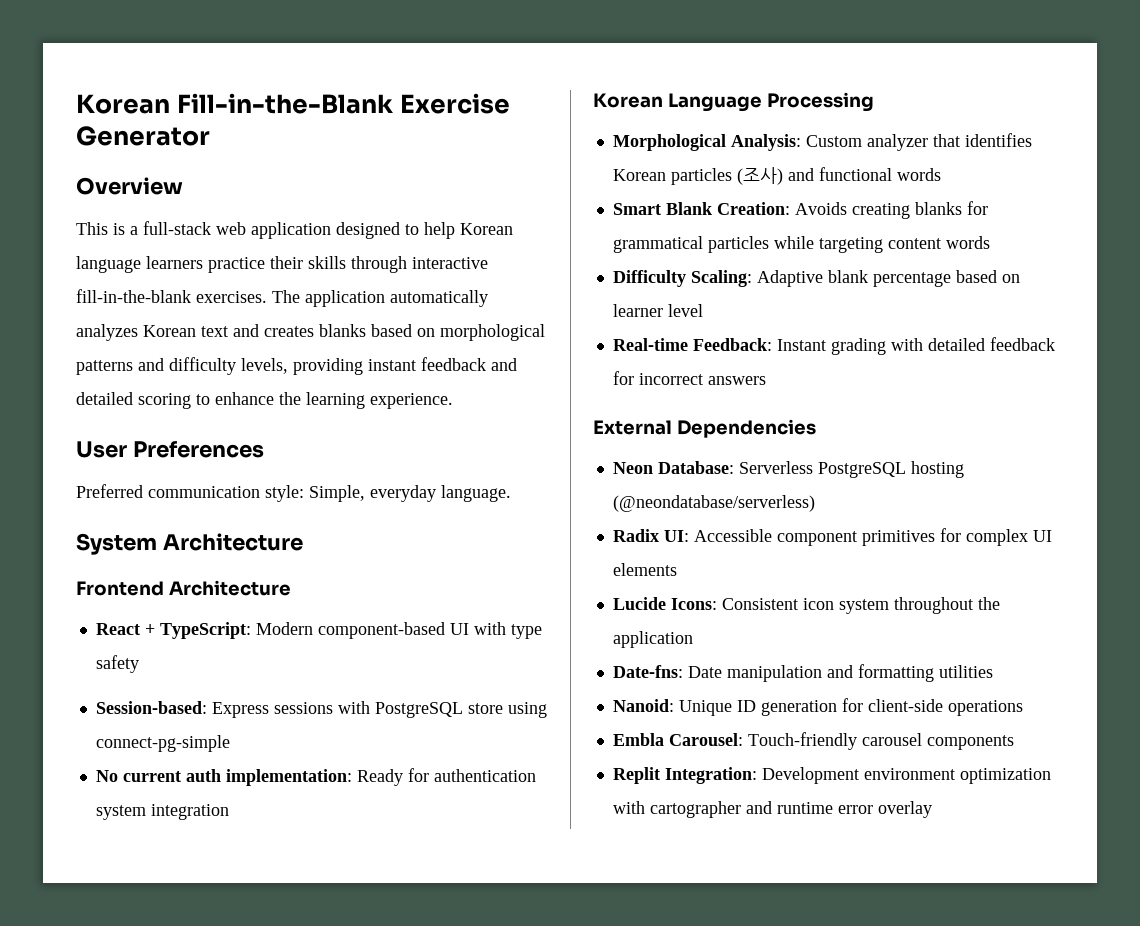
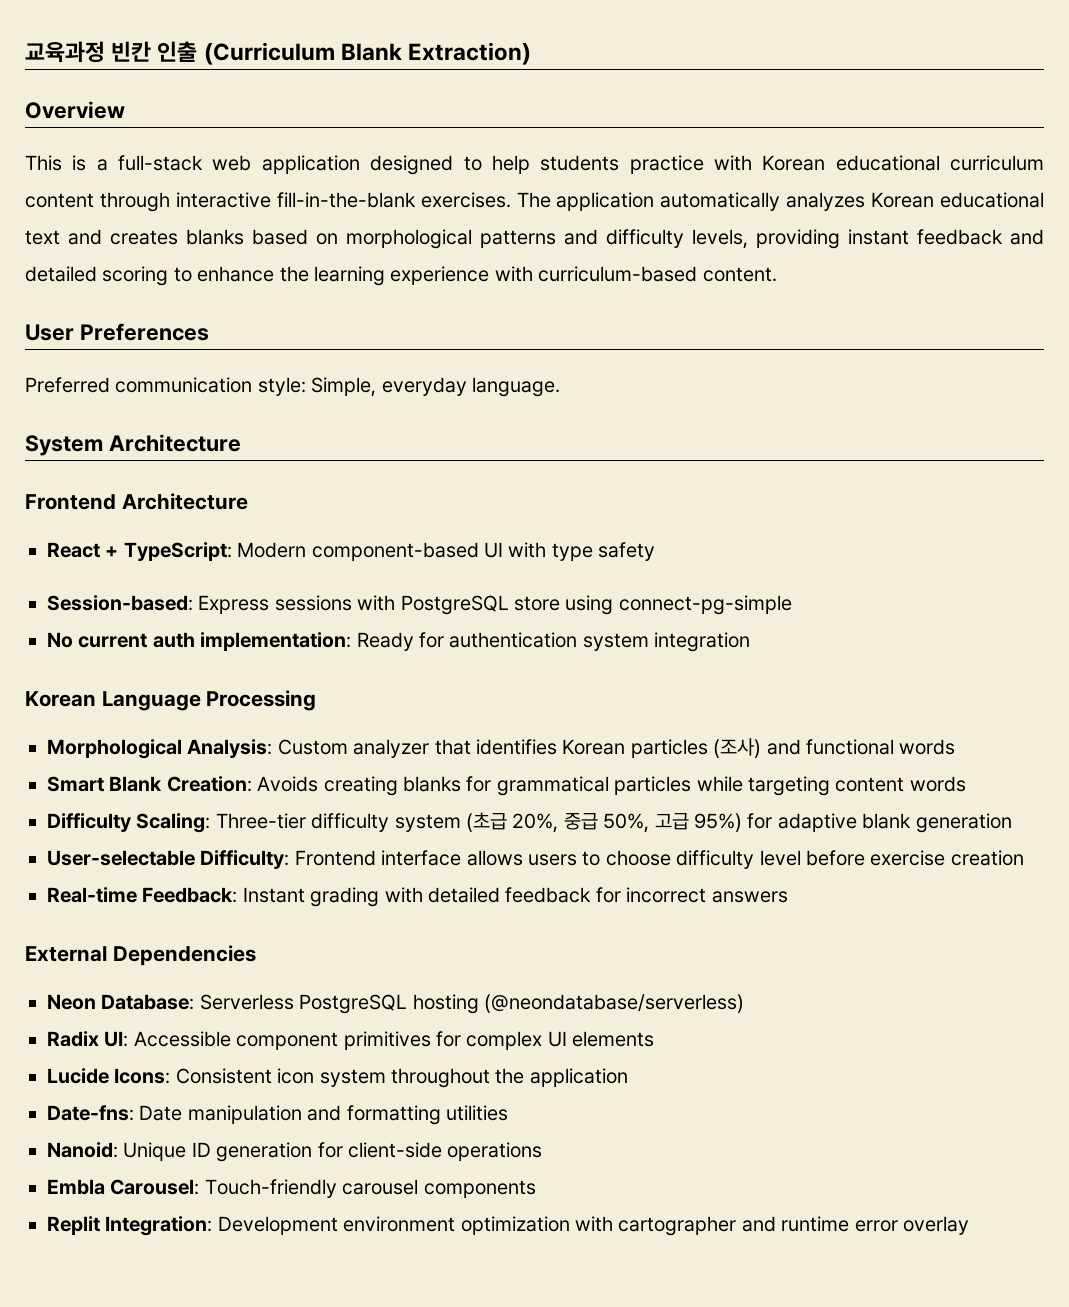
- Korean Fill-in-the-Blank Exercise Generator
+ 교육과정 빈칸 인출 (Curriculum Blank Extraction)
- This is a full-stack web application designed to help Korean language learners practice their skills through interactive fill-in-the-blank exercises.
+ This is a full-stack web application designed to help students practice with Korean educational curriculum content through interactive fill-in-the-blank exercises.
- The application automatically analyzes Korean text and creates blanks based on morphological patterns and difficulty levels, providing instant feedback and detailed scoring to enhance the learning experience.
+ The application automatically analyzes Korean educational text and creates blanks based on morphological patterns and difficulty levels, providing instant feedback and detailed scoring to enhance the learning experience with curriculum-based content.
- Difficulty Scaling: Adaptive blank percentage based on learner level
+ Difficulty Scaling: Three-tier difficulty system (초급 20%, 중급 50%, 고급 95%) for adaptive blank generation
+ User-selectable Difficulty: Frontend interface allows users to choose difficulty level before exercise creation

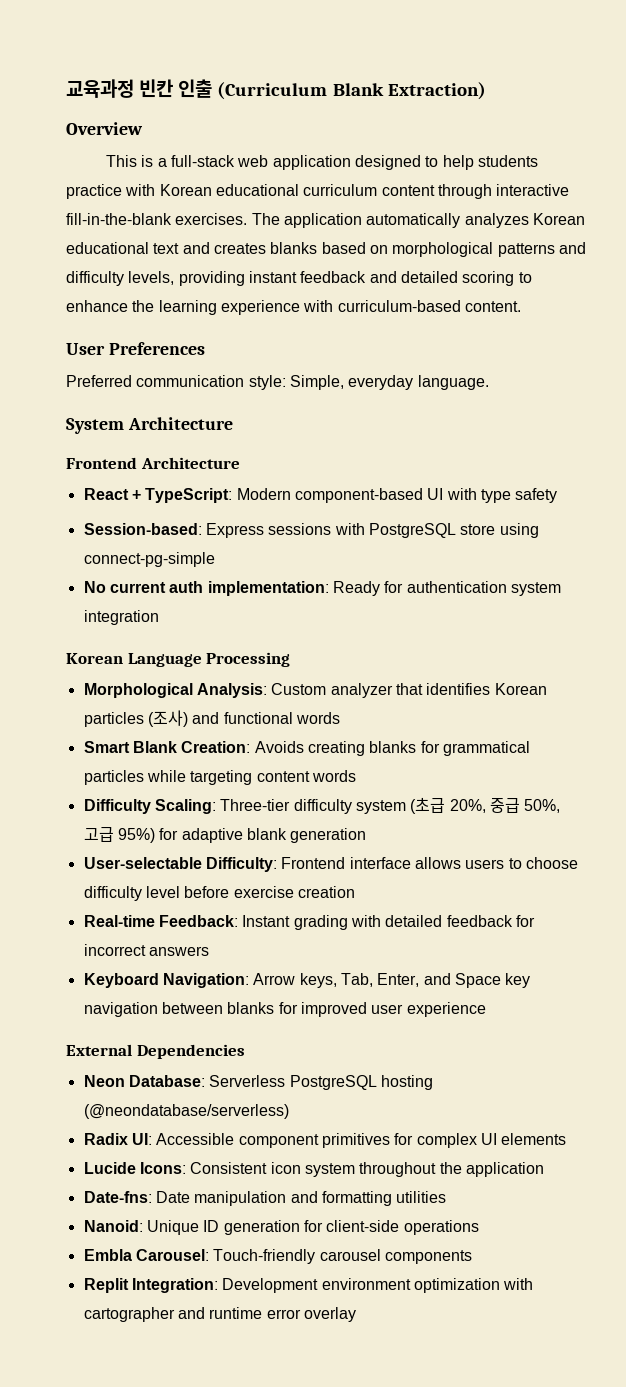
+ Keyboard Navigation: Arrow keys, Tab, Enter, and Space key navigation between blanks for improved user experience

----------

● REQUIRED WORK: Please return only the lines from the top of the data through the line with "content through interactive fill-in-the-blank exercises.", exactly as written, and drop every picture.

● RESPONSE BELOW:
- Korean Fill-in-the-Blank Exercise Generator
+ 교육과정 빈칸 인출 (Curriculum Blank Extraction)
- This is a full-stack web application designed to help Korean language learners practice their skills through interactive fill-in-the-blank exercises.
+ This is a full-stack web application designed to help students practice with Korean educational curriculum content through interactive fill-in-the-blank exercises.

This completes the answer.